-- Opening Marker --

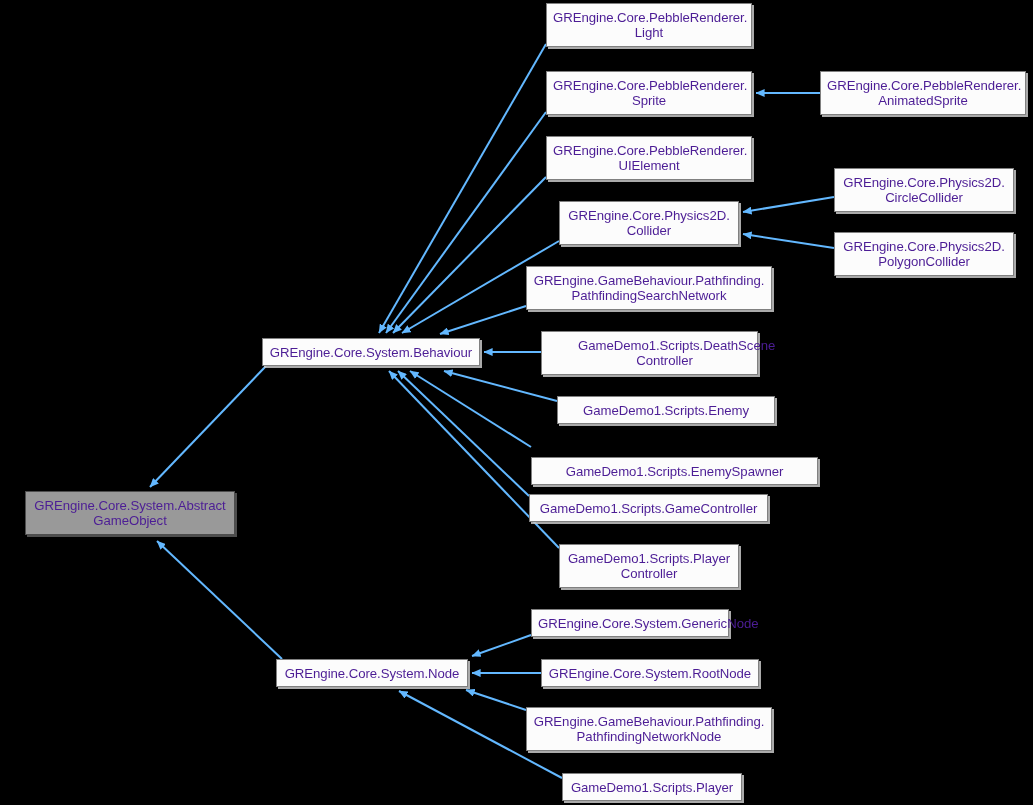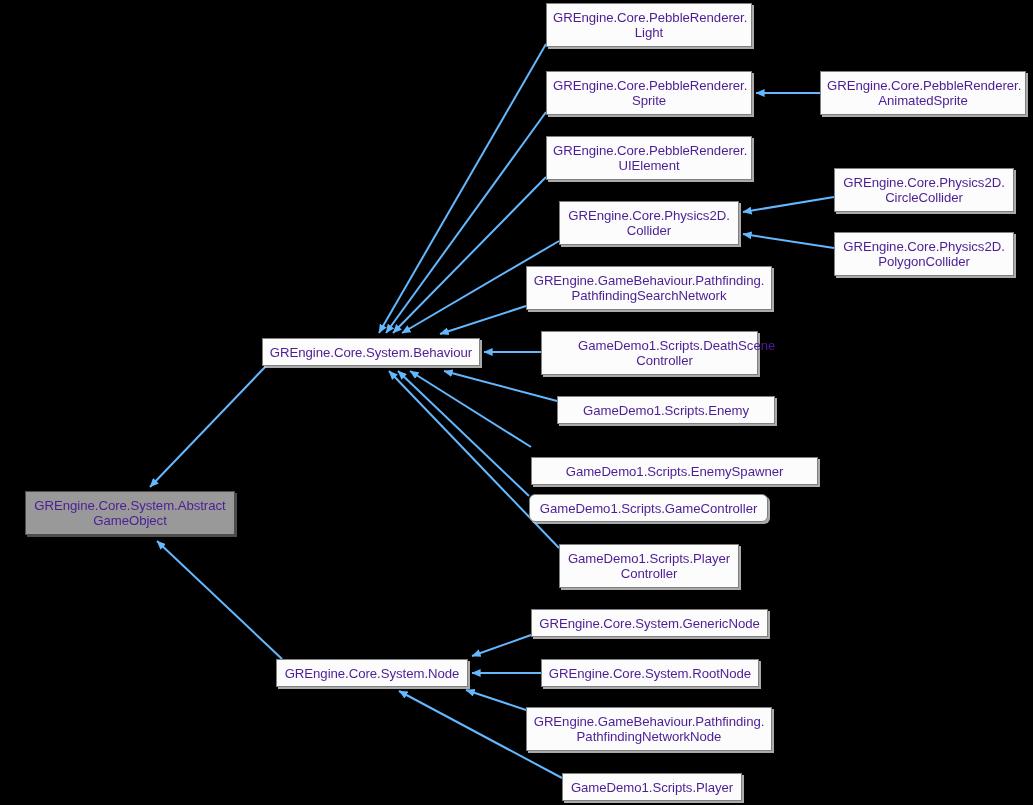--- a/index.html
+++ b/index.html
@@ -121,7 +121,7 @@
 Controller</span></div>
       <div class="uml-node" style="left: 557px; top: 396px; width: 218px; height: 28px;"><span class="node-label">GameDemo1.Scripts.Enemy</span></div>
       <div class="uml-node" style="left: 531px; top: 445px; width: 287px; height: 28px; margin-top: 12px;"><span class="node-label">GameDemo1.Scripts.EnemySpawner</span></div>
-      <div class="uml-node" style="left: 529px; top: 494px; width: 239px; height: 28px; border-radius: 6px;"><span class="node-label">GameDemo1.Scripts.GameController</span></div>
+      <div class="uml-node" style="left: 529px; top: 494px; width: 239px; height: 28px;"><span class="node-label">GameDemo1.Scripts.GameController</span></div>
       <div class="uml-node" style="left: 559px; top: 544px; width: 180px; height: 44px;"><span class="node-label">GameDemo1.Scripts.Player
 Controller</span></div>
       <div class="uml-node" style="left: 531px; top: 609px; width: 237px; height: 28px;"><span class="node-label">GREngine.Core.System.GenericNode</span></div>

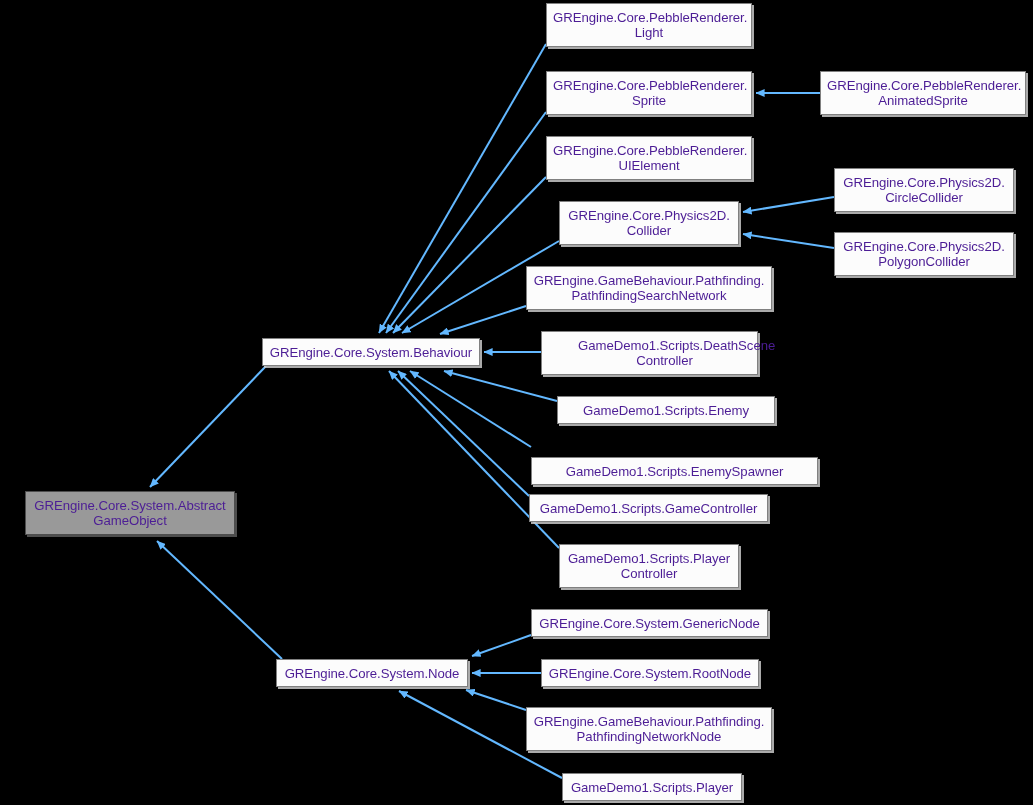--- a/index.html
+++ b/index.html
@@ -124,7 +124,7 @@
       <div class="uml-node" style="left: 529px; top: 494px; width: 239px; height: 28px;"><span class="node-label">GameDemo1.Scripts.GameController</span></div>
       <div class="uml-node" style="left: 559px; top: 544px; width: 180px; height: 44px;"><span class="node-label">GameDemo1.Scripts.Player
 Controller</span></div>
-      <div class="uml-node" style="left: 531px; top: 609px; width: 237px; height: 28px;"><span class="node-label">GREngine.Core.System.GenericNode</span></div>
+      <div class="uml-node" style="left: 531px; top: 609px; width: 198px; height: 28px;"><span class="node-label">GREngine.Core.System.GenericNode</span></div>
       <div class="uml-node" style="left: 541px; top: 659px; width: 218px; height: 28px;"><span class="node-label">GREngine.Core.System.RootNode</span></div>
       <div class="uml-node" style="left: 526px; top: 707px; width: 246px; height: 44px;"><span class="node-label">GREngine.GameBehaviour.Pathfinding.
 PathfindingNetworkNode</span></div>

-- Closing Marker --

**Problem to work on:** The entries should be reproduced word for word, pictures omitted.

**Written reply:**
--- a/index.html
+++ b/index.html
@@ -121,7 +121,7 @@
 Controller</span></div>
       <div class="uml-node" style="left: 557px; top: 396px; width: 218px; height: 28px;"><span class="node-label">GameDemo1.Scripts.Enemy</span></div>
       <div class="uml-node" style="left: 531px; top: 445px; width: 287px; height: 28px; margin-top: 12px;"><span class="node-label">GameDemo1.Scripts.EnemySpawner</span></div>
-      <div class="uml-node" style="left: 529px; top: 494px; width: 239px; height: 28px; border-radius: 6px;"><span class="node-label">GameDemo1.Scripts.GameController</span></div>
+      <div class="uml-node" style="left: 529px; top: 494px; width: 239px; height: 28px;"><span class="node-label">GameDemo1.Scripts.GameController</span></div>
       <div class="uml-node" style="left: 559px; top: 544px; width: 180px; height: 44px;"><span class="node-label">GameDemo1.Scripts.Player
 Controller</span></div>
       <div class="uml-node" style="left: 531px; top: 609px; width: 237px; height: 28px;"><span class="node-label">GREngine.Core.System.GenericNode</span></div>

--- a/index.html
+++ b/index.html
@@ -124,7 +124,7 @@
       <div class="uml-node" style="left: 529px; top: 494px; width: 239px; height: 28px;"><span class="node-label">GameDemo1.Scripts.GameController</span></div>
       <div class="uml-node" style="left: 559px; top: 544px; width: 180px; height: 44px;"><span class="node-label">GameDemo1.Scripts.Player
 Controller</span></div>
-      <div class="uml-node" style="left: 531px; top: 609px; width: 237px; height: 28px;"><span class="node-label">GREngine.Core.System.GenericNode</span></div>
+      <div class="uml-node" style="left: 531px; top: 609px; width: 198px; height: 28px;"><span class="node-label">GREngine.Core.System.GenericNode</span></div>
       <div class="uml-node" style="left: 541px; top: 659px; width: 218px; height: 28px;"><span class="node-label">GREngine.Core.System.RootNode</span></div>
       <div class="uml-node" style="left: 526px; top: 707px; width: 246px; height: 44px;"><span class="node-label">GREngine.GameBehaviour.Pathfinding.
 PathfindingNetworkNode</span></div>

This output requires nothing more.